Managing niece with ADHD

Anonymous
My niece and daughter are the same age (8) and have always been very close. My niece has always been a very challenging and “wild” child and was recently diagnosed with ADHD, but my sister suspects there is even more going on than just that. The girls spend a good amount of time at my house, especially so I can give my sister a little break, but my niece is getting very hard to handle so I wanted to see if anyone has positive discipline strategies they can share since most of the time my niece flat out doesn’t listen, or has a mega meltdown in response to being told to stop doing something. I have asked my sister but she hasn’t been helpful because she is having a hard time handling the behavior as well.

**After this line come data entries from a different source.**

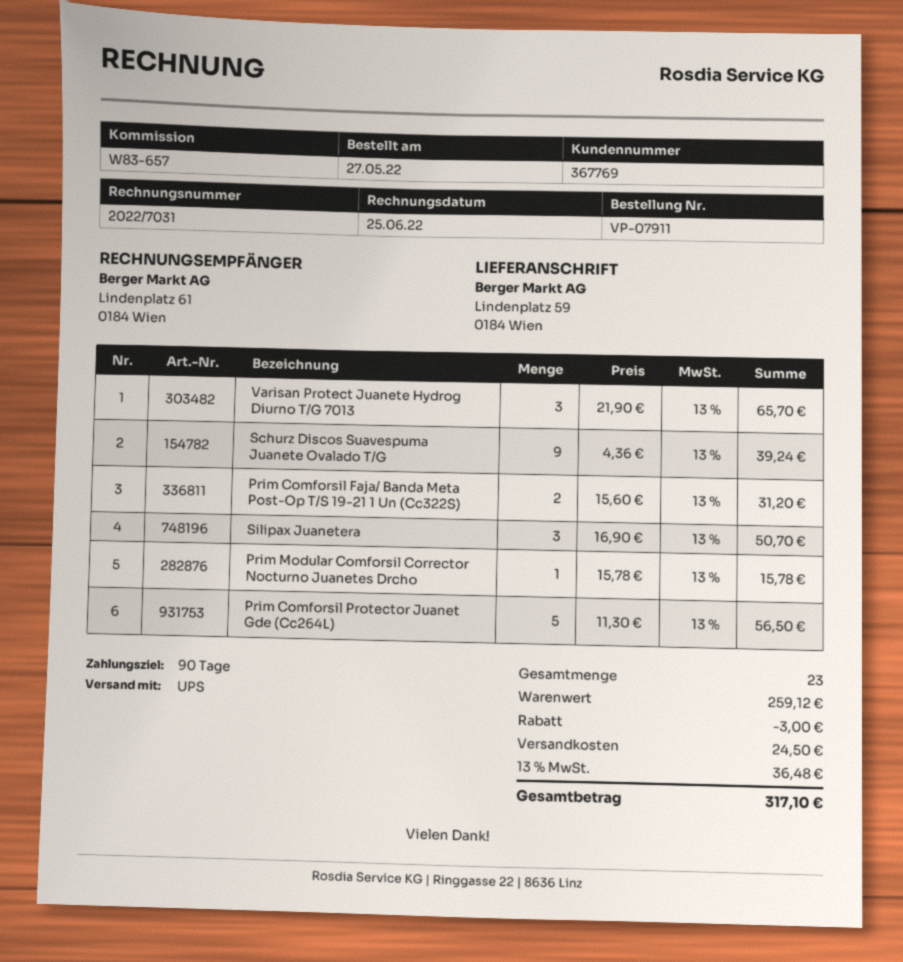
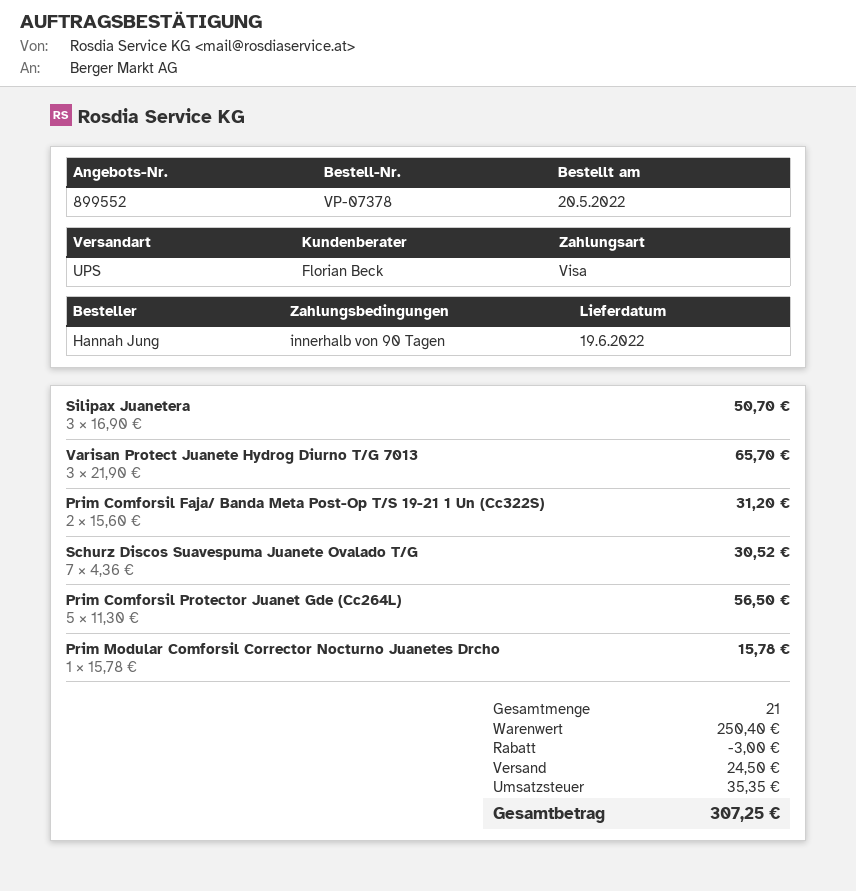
order number: VP-07911 -> VP-07378
order date: 2022-05-27 -> 2022-05-20
Schurz Discos Suavespuma Juanete Ovalado T/G: 9 x 4.36 = 39.24 -> 7 x 4.36 = 30.52
total quantity: 23 -> 21
subtotal: 259.12 -> 250.40
tax: 36.48 -> 35.35
total: 317.10 -> 307.25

The main issues are that my niece is incredibly active/energetic and I often find her climbing all over furniture and jumping off, which of course is a safety issue and I feel like I can’t leave them alone. She also constantly comes up with things to do that my daughter knows are not allowed, but she eggs her on to do them or just does them on her own - coloring on walls, “baking” weird concoctions, cutting dolls’ hair off, etc. Yesterday I found her in our pantry stuffing her face with snacks and throwing things all around.

Does anyone have any tips for how to manage these types of behaviors? Thank you so much.
Anonymous
I would not let her over. My responsibility is to my own child, not my niece, and you said the niece is a bad influence. It’s not your job to raise your sister’s kid. Maybe if she spent more time with her she’d work harder to get her behavior under control.
Anonymous
Lots of structure, redirection and outside physical activity.
Anonymous
My ADHD DS needs a lot of exercise. His psych repeatedly emphasizes that.

Perhaps you can take the girls to a place where they can get in some running around. Would she be able to handle going to a bounce place? Do you an indoor water park nearby and would she be able to handle that?

Or, just take them to a HS track and have them run laps.

Good for you for helping out your sister. If her ADHD is unmedicated, you can try positive discipline but not sure how far you'll get.
Anonymous
I would recommend learning more about ADHD. Positive discipline doesn’t do a whole lot (nor does negative discipline) because those particular behaviors are an impulse control issue. She knows it’s wrong and she knows there will be consequences, but the part of her brain that would keep her impulses in check can’t keep up with the part of her brain that says, “you know what sounds like fun?”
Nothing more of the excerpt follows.